A River Called Titas


2h 39m 1973
A River Called Titas

Brief Synopsis

A lyrical tale of a woman who, after having been abducted by river pirates, begins a new life in a community of fishermen.

Film Details

Also Known As
River Called Titash, Titash Ekti Nadir Naam
Genre
Drama
Foreign
Release Date
1973

Technical Specs

Duration
2h 39m

Synopsis

Inhabitants of a Bangladeshi fishing village endure life in one of the world's most poverty-stricken areas.

Film Details

Also Known As
River Called Titash, Titash Ekti Nadir Naam
Genre
Drama
Foreign
Release Date
1973

Technical Specs

Duration
2h 39m

Articles

A River Called Titash


"Gokannaghat is a small fishing village on the banks of the River Titash.
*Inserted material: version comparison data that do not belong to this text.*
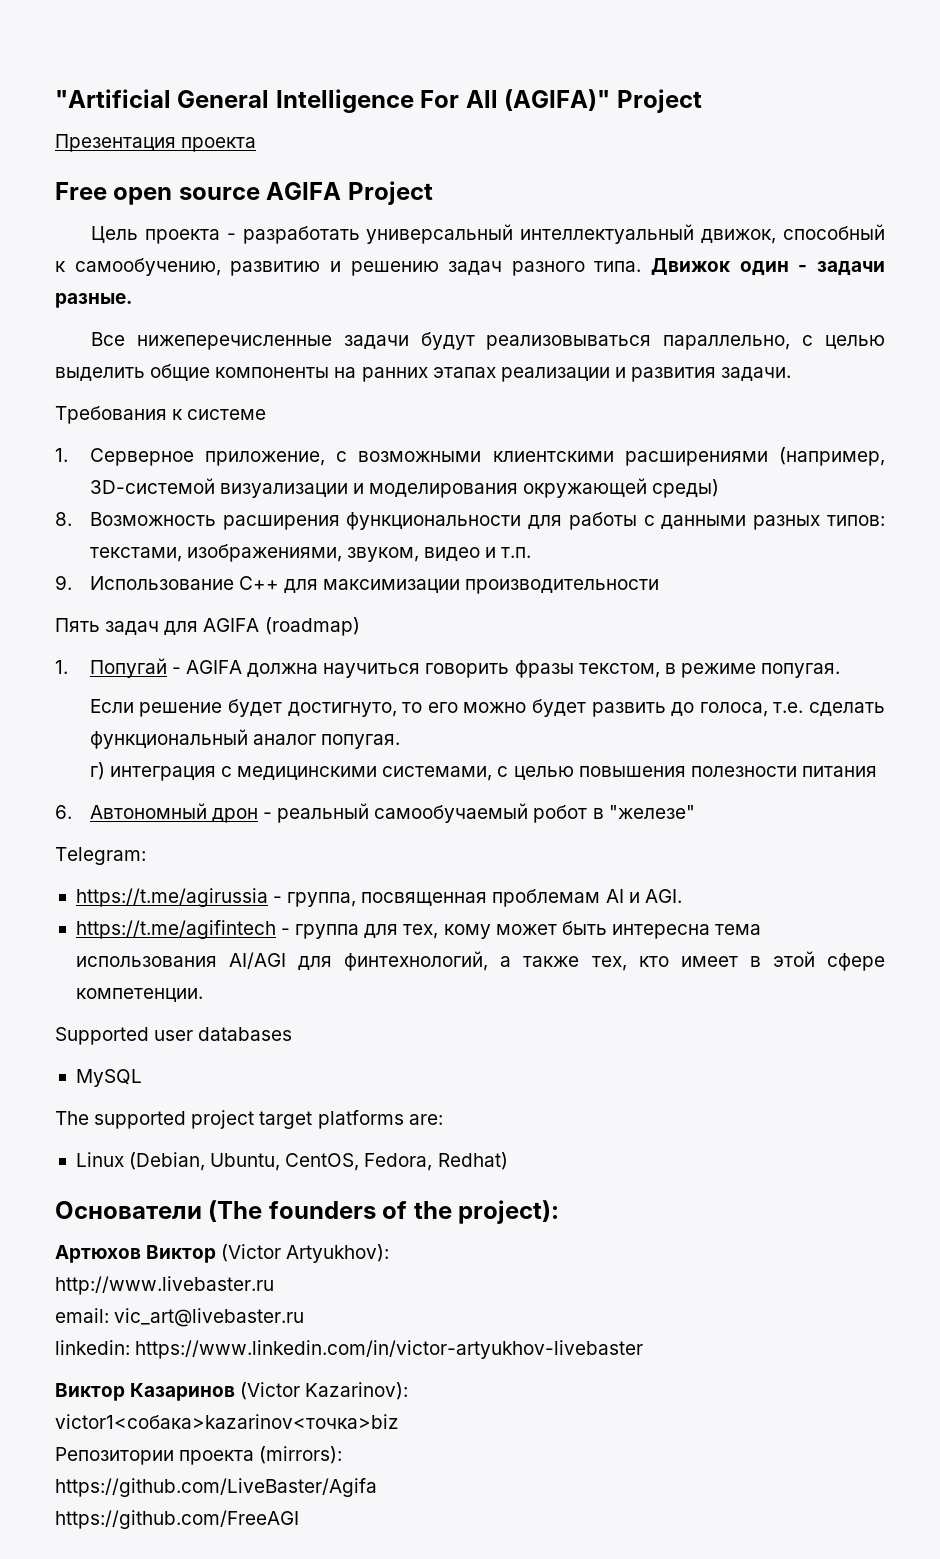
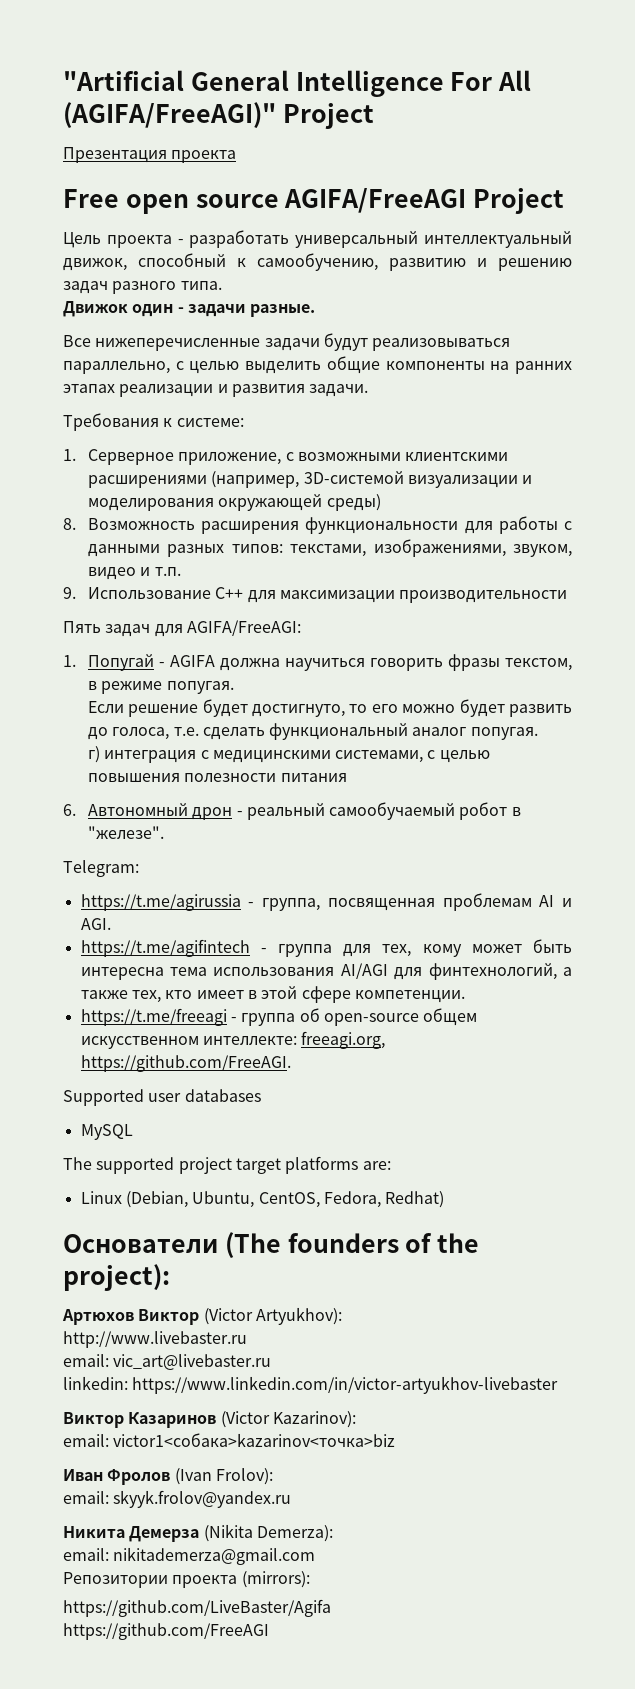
[504,89,611,111] (AGIFA)" -> [63,102,276,128] (AGIFA/FreeAGI)"
[266,182,342,200] AGIFA -> [284,188,467,213] AGIFA/FreeAGI
(642, 266) none -> (222, 285) //
[187,409,267,420] системе -> [176,418,244,427] системе:
[203,617,360,636] AGIFA (roadmap) -> [186,620,301,636] AGIFA/FreeAGI:
[608,805,695,819] "железе" -> [87,826,164,839] "железе".
(203, 995) none -> [80,1008,478,1026] [80,1031,386,1049] [80,1055,291,1072] // https://t.me/freeagi - группа об open-source общем искусственном интеллекте: freeagi.org, https://github.com/FreeAGI.
(409, 1391) none -> [63,1434,109,1447] email:
(399, 1421) none -> [63,1468,273,1485] [63,1490,292,1508] [63,1524,333,1542] [63,1547,316,1565] // Иван Фролов (Ivan Frolov): // email: skyyk.frolov@yandex.ru // Никита Демерза (Nikita Demerza): // email: nikitademerza@gmail.com

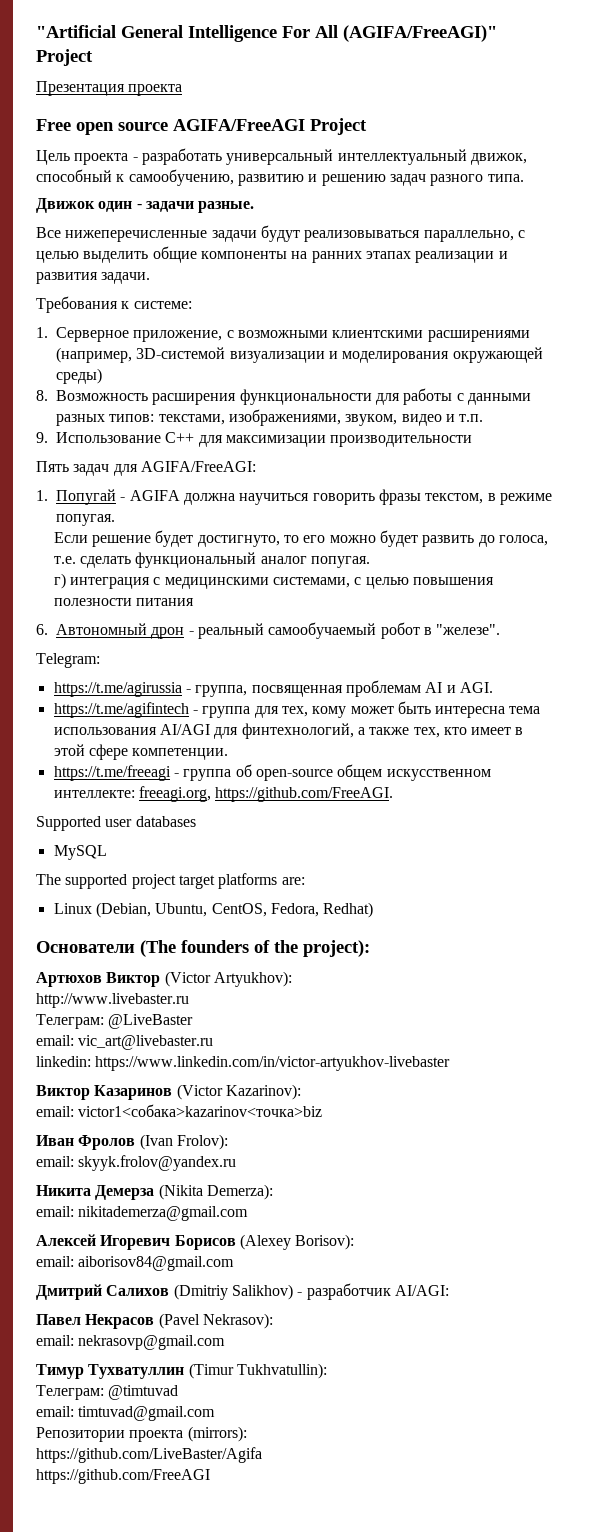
(247, 1339) none -> [36,1014,194,1029] // Телеграм: @LiveBaster
(316, 1556) none -> [36,1234,355,1250] [36,1256,235,1271] [36,1283,449,1300] [36,1313,273,1329] [36,1335,226,1350] [36,1363,327,1379] [36,1385,179,1400] [36,1406,216,1421] // Алексей Игоревич Борисов (Alexey Borisov): // email: aiborisov84@gmail.com // Дмитрий Салихов (Dmitriy Salikhov) - разработчик AI/AGI: // Павел Некрасов (Pavel Nekrasov): // email: nekrasovp@gmail.com // Тимур Тухватуллин (Timur Tukhvatullin): // Телеграм: @timtuvad // email: timtuvad@gmail.com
Nobody knows much about the people residing here. And, perhaps, nobody even cares to know about them. This movie is dedicated to the myriad of toilers of ever-lasting Bengal."
--Opening titles to A River Called Titash

This 1973 classic of world cinema, which a British Film Institute Poll recently named the best film ever made in Bangladesh, captures a way of life little known in the West. Set in the Bangladeshi fishing villages along the river Titash, the film focuses on the lives of the area's working poor, showing the joys and misfortunes of their lives while also capturing the gradual effects of progress, particularly as new generations move away in search of better lives.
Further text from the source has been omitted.